SimCity (PC, iPad, entre outros)
Clássico dos jogos eletrônicos, foi desenvolvido em 1989, mas tem uma novíssima versão prevista para 2013. Trata-se de um divertido simulador de cidades, onde o jogador pode definir as áreas industriais, comerciais, residenciais, impostos, entre outras funções de um megaprefeito.
O que ensina: pode ser usado para abordar o planejamento urbano e o processo de ocupação das cidades.



Spore (PC)
Jogo de 2008, dos mesmos desenvolvedores de SimCity, trata-se de um simulador da vida no planeta. O jogador controla o desenvolvimento de uma espécie, desde seus microscópicos primeiros momentos, até tornar-se uma evoluída criatura social. 
O que ensina: introduz de maneira prática a teoria da evolução.

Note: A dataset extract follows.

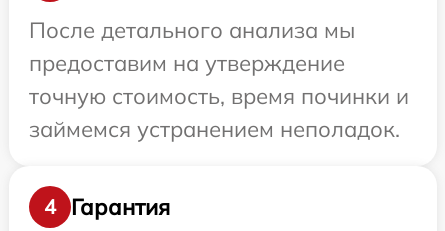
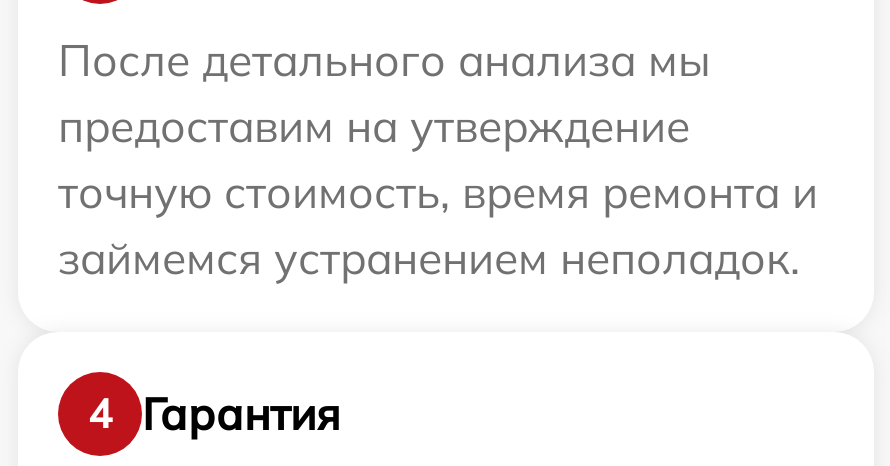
- точную стоимость, время починки и
+ точную стоимость, время ремонта и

Civilization (PC, Playstation)
Desenvolvido em 1991, o jogo propõe o desafio de construir um império que resista ao “teste dos tempos”. Com início na Antiguidade (4.000 a.C.), seus domínios atravessam todas as eras medievais, até chegar a negociações com líderes da Guerra Fria.
O que ensina: faz um painel geral da História.



Angry Birds (Android, iPad, PC)
Um dos principais sucessos da era mobile, de 2009, o game é um quebra-cabeça com pássaros sem asas que, para conseguir voar, são arremessados por um estilingue gigante. Nos smartphones e tablets, são as pontas dos dedos que conduzem os personagens do puzzle, que possui uma legião de adeptos.
O que ensina: pode ser usado nas aulas introdutórias de física do 1º ano do ensino médio, como é feito pelo colégio Dante Alighieri. “Como os alunos têm tablets em sala, usamos Angry Birds para introduzir o assunto sobre lançamentos oblíquos de forma lúdica, apenas para despertar a atenção ao tema”, relata a professora Soraya Sefer.